I'm a recreational rider that values quality, stiffness, and stability. This seems to be a great deal, but for this money, are there other bikes that I should be considering? Or, should I buy this Orca before someone else snaps it up?

Thanks for the advice.


----------



## BunnV (Sep 7, 2005)

Bradenq said:


> Hi all. I have a Fuso FR1 with a mix of Campy Chorus and Record that I have been riding on and off for over 20 years. It's been a great bike, but I am considering jumping forward a bit in terms of technology and materials. My LBS has an 08 Orca in my size (6'2", 220 Lbs) with full Dura Ace and Ksyrium wheels. They have marked it down from near $6000 to $3,500. I gave the bike a 15 mile test ride and got the following impressions - quite stiff through the BB, similar to my FR1 (the stiffest steel bike I have ever riden), but with a better ride quality. Seems to absorb vibrations pretty well. Handling is quick, as in if you think you want to go somewhere, you're already there. I personally didn't think it was nervous, just really quick. Stable on the downhills. I compared it to the Madone 5.2 with Integra SL and thought the Orca was more communicative, kinda like comparing a Cadillac CTS with a BMW 3 series.
> 
> I'm a recreational rider that values quality, stiffness, and stability. This seems to be a great deal, but for this money, are there other bikes that I should be considering? Or, should I buy this Orca before someone else snaps it up?
> 
> Thanks for the advice.


I just bought it, THANKS! :devil:


----------



## Bradenq (Jul 18, 2008)

Dude, you're killing me . . .

B.


----------



## BunnV (Sep 7, 2005)

Consider this:
You have a 20 year old Fuso.
You like the Orca.
It's priced damn near half off.

Why are you not posting pictures of your new Orca?  

I don't disagree that you may want to demo more than one bike, but compared to what you're riding (and by no means is this a put down of your current bike) ANYTHING in the $3500 price range, let alone $6k is going to feel fantastic. If you like the Orca, go for it!


----------



## rsosborn (May 19, 2008)

Bradenq said:


> I'm a recreational rider that values quality, stiffness, and stability. This seems to be a great deal, but for this money, are there other bikes that I should be considering? Or, should I buy this Orca before someone else snaps it up?
> 
> Thanks for the advice.


i'm sure alot depends on your riding style, but i can't get over how great my orca is.
i had a mid-range scattante. then i upgraded to a ridley excaliber. 

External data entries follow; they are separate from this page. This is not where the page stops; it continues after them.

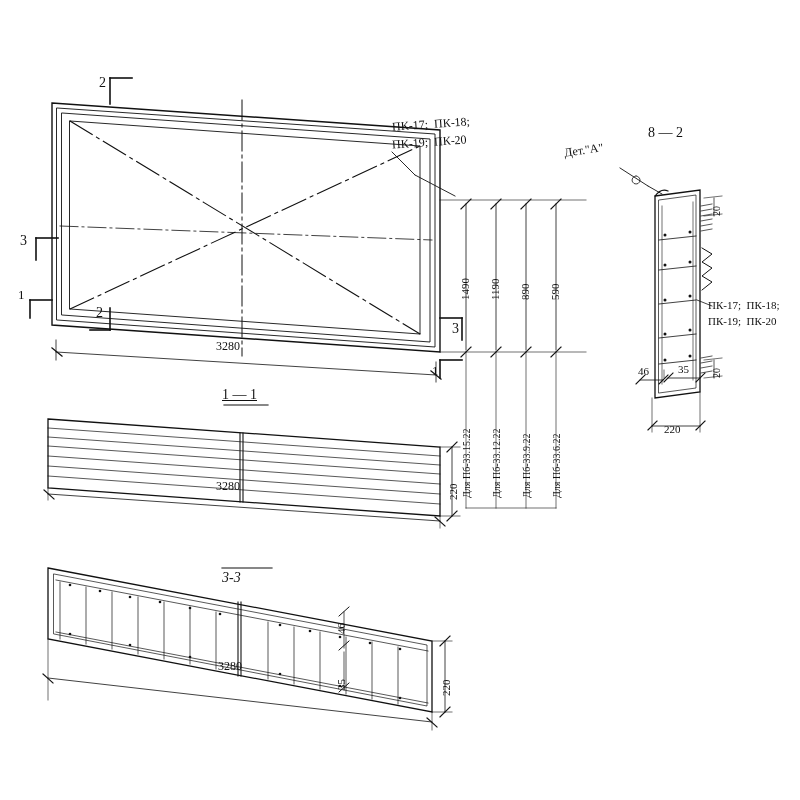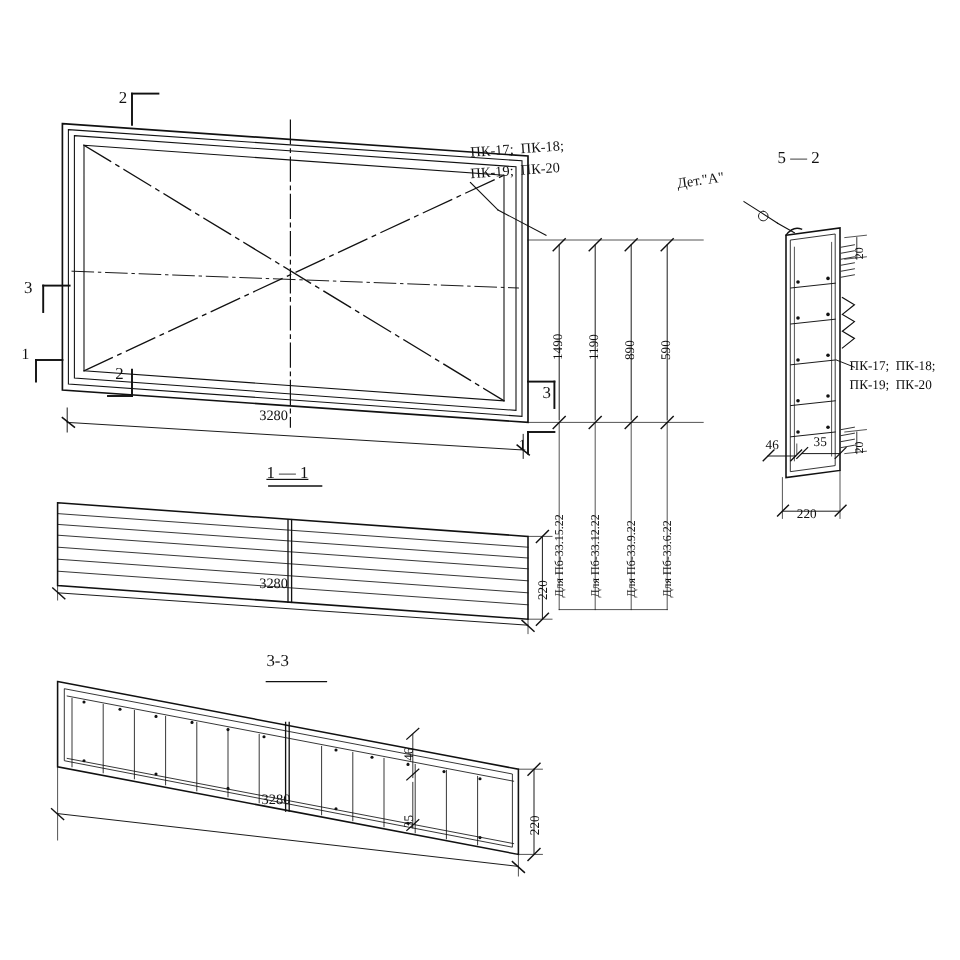--- a/index.html
+++ b/index.html
@@ -296,7 +296,7 @@
   <div class="lbl t10 rot90" style="left:522px; top:498px;">Для Пб-33.9.22</div>
   <div class="lbl t10 rot90" style="left:552px; top:498px;">Для Пб-33.6.22</div>
 
-  <div class="lbl t14" style="left:648px; top:126px;">5 — 2</div>
+  <div class="lbl t14" style="left:648px; top:126px;">8 — 2</div>
   <div class="lbl t12" style="left:564px; top:144px; transform:rotate(-8deg);">Дет."А"</div>
 
   <div class="lbl t11" style="left:708px; top:300px;">ПК-17;  ПК-18;</div>

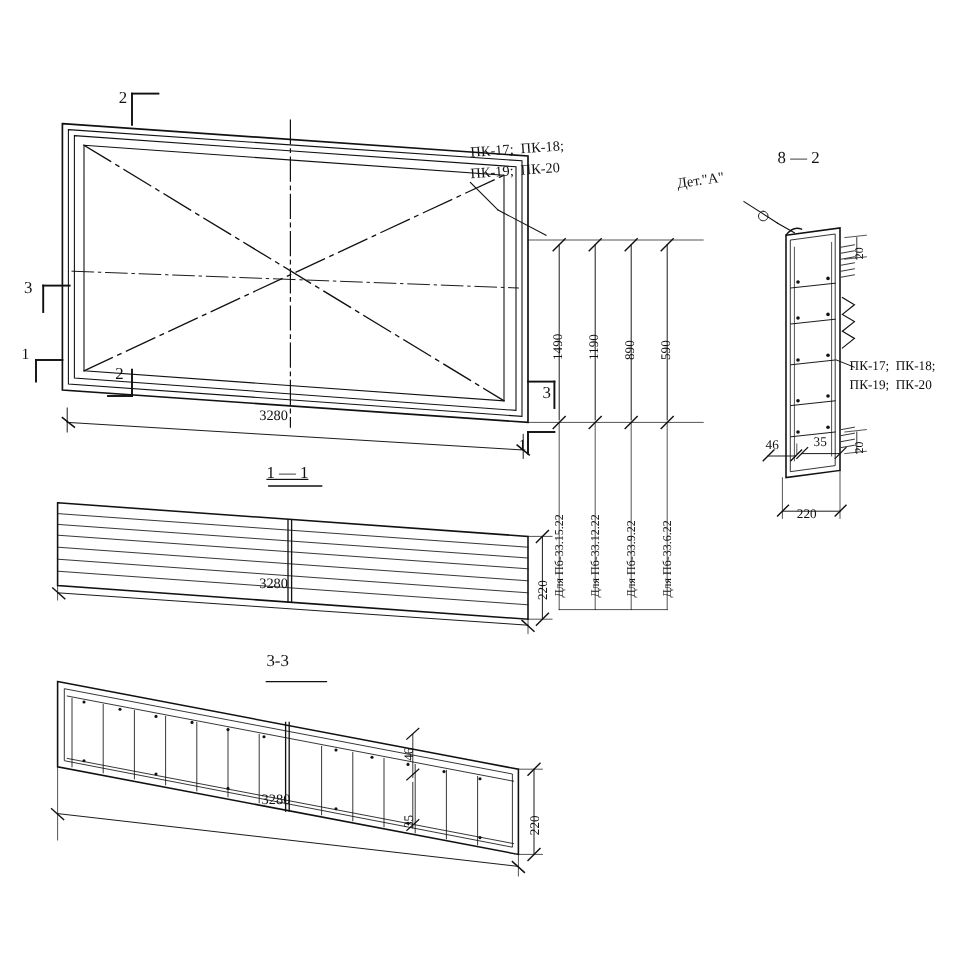--- a/index.html
+++ b/index.html
@@ -312,7 +312,7 @@
   <div class="lbl t12" style="left:216px; top:480px;">3280</div>
   <div class="lbl t11 rot90" style="left:448px; top:500px;">220</div>
 
-  <div class="lbl t14" style="left:222px; top:545px;">3-3</div>
+  <div class="lbl t14" style="left:222px; top:571px;font-style:italic;">3-3</div>
   <div class="lbl t12" style="left:218px; top:660px;">3280</div>
   <div class="lbl t11 rot90" style="left:441px; top:696px;">220</div>
   <div class="lbl t11 rot90" style="left:336px; top:634px;">46</div>

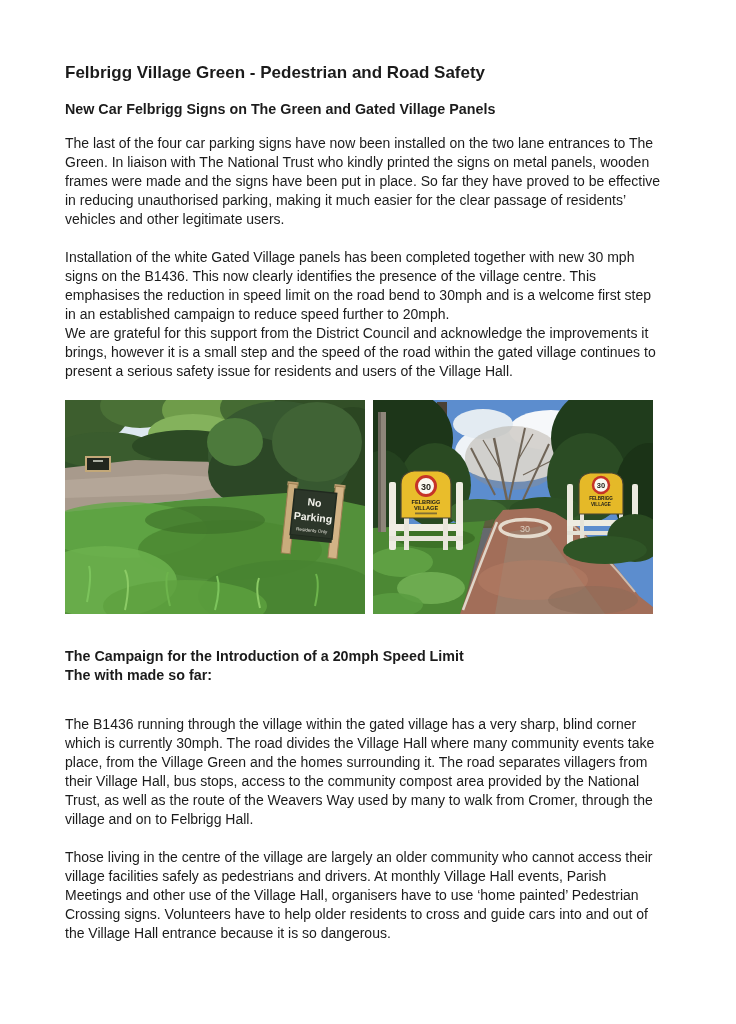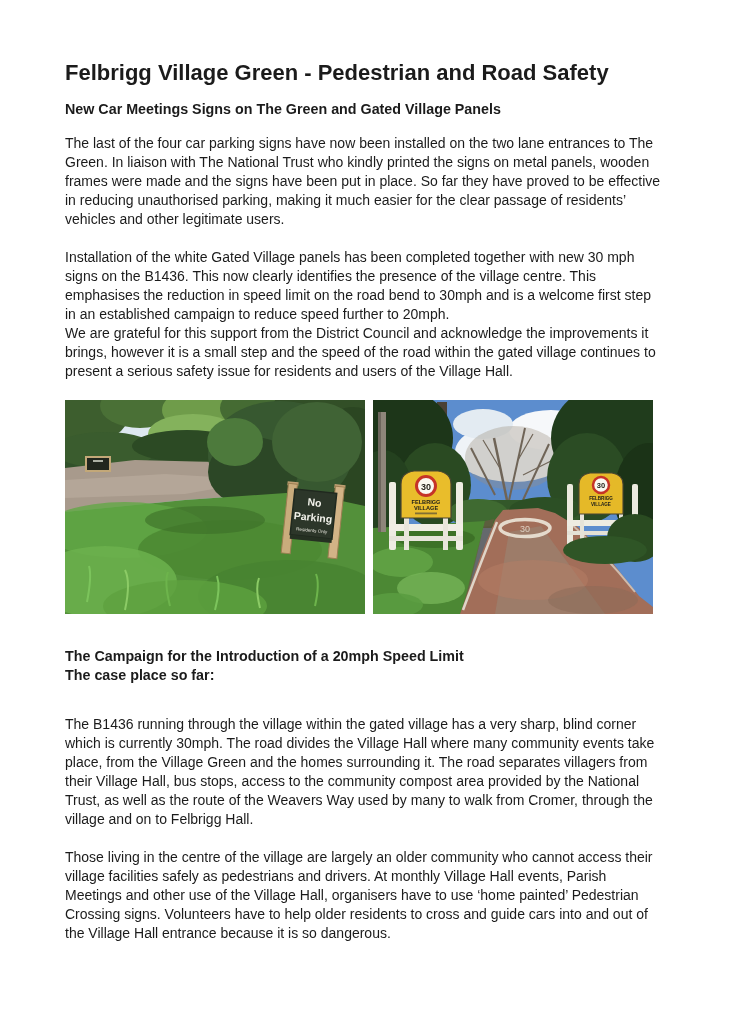--- a/index.html
+++ b/index.html
@@ -19,7 +19,7 @@
     width: 608px;
   }
   .doc-title {
-    font-size: 22px;
+    font-size: 17px;
     line-height: 19px;
     font-weight: bold;
     margin: 0 0 18px 0;

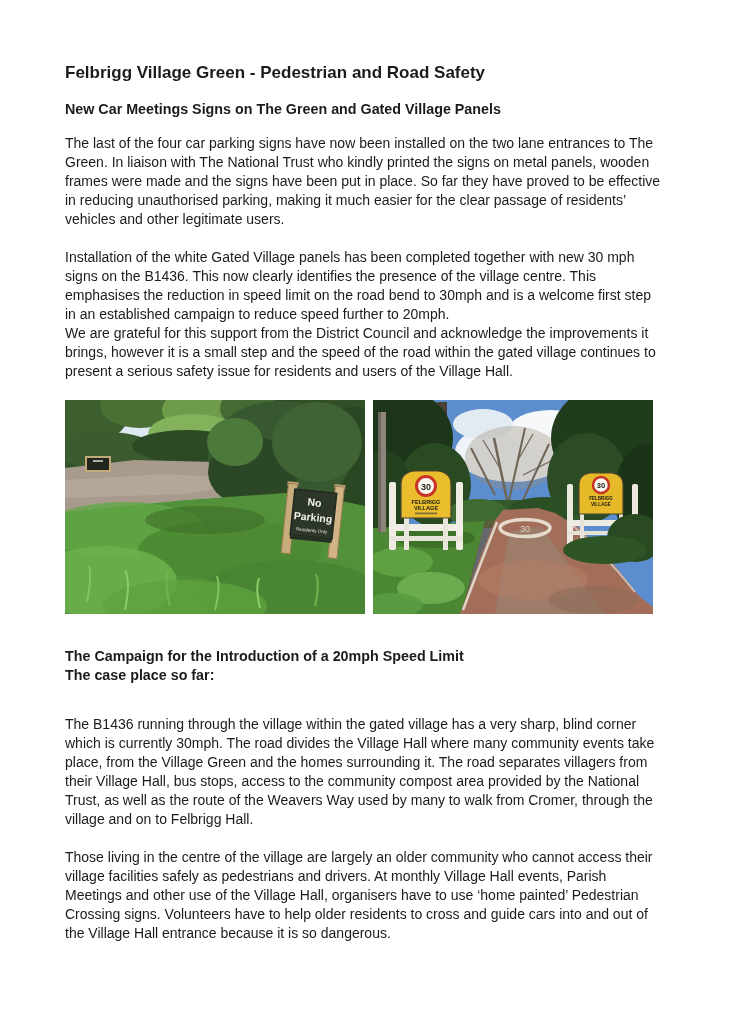--- a/index.html
+++ b/index.html
@@ -57,7 +57,7 @@
 
     <h1 class="doc-title">Felbrigg Village Green - Pedestrian and Road Safety</h1>
 
-    <h2 class="doc-subhead">New Car Meetings Signs on The Green and Gated Village Panels</h2>
+    <h2 class="doc-subhead">New Car Felbrigg Signs on The Green and Gated Village Panels</h2>
 
     <p class="doc-para">The last of the four car parking signs have now been installed on the two lane entrances to The Green. In liaison with The National Trust who kindly printed the signs on metal panels, wooden frames were made and the signs have been put in place. So far they have proved to be effective in reducing unauthorised parking, making it much easier for the clear passage of residents’ vehicles and other legitimate users.</p>
 

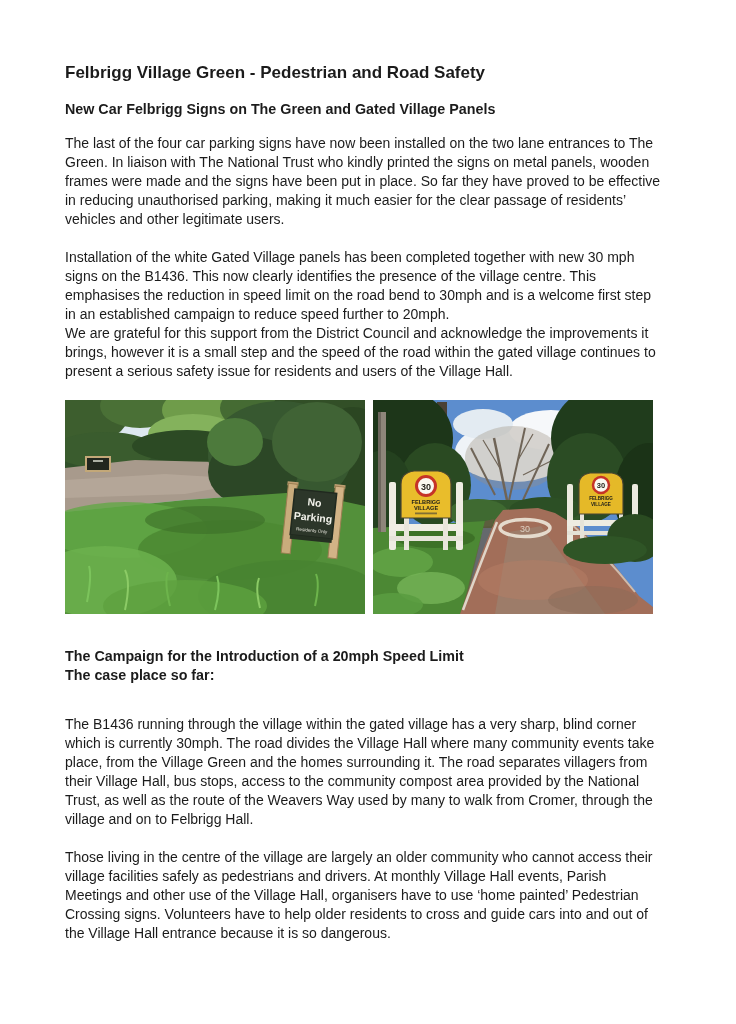--- a/index.html
+++ b/index.html
@@ -233,7 +233,7 @@
     </div>
 
     <h2 class="campaign-head"><span>The Campaign for the Introduction of a 20mph Speed Limit</span><br>
-    <span>The case place so far:</span></h2>
+    <span>The with made so far:</span></h2>
 
     <p class="doc-para">The B1436 running through the village within the gated village has a very sharp, blind corner which is currently 30mph. The road divides the Village Hall where many community events take place, from the Village Green and the homes surrounding it. The road separates villagers from their Village Hall, bus stops, access to the community compost area provided by the National Trust, as well as the route of the Weavers Way used by many to walk from Cromer, through the village and on to Felbrigg Hall.</p>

there is a difference in carbon bikes. it can be huge. 

after an hour, the orca is such a hot ride. the feel. the response. the handling. 

i got my machine as a 2007, with almost $1000 off of the build. money well spent.


----------



## Big Jim Mac (Jun 28, 2007)

If they had that deal when I bought I would have jumped at it even though it's out of my price range. I only rode three manufacturers, got the feeling after the Orbea it would be shades of gray. True, it's used some, but I bet it's not much and you won't have to go through the teething pains like cable stretch.


----------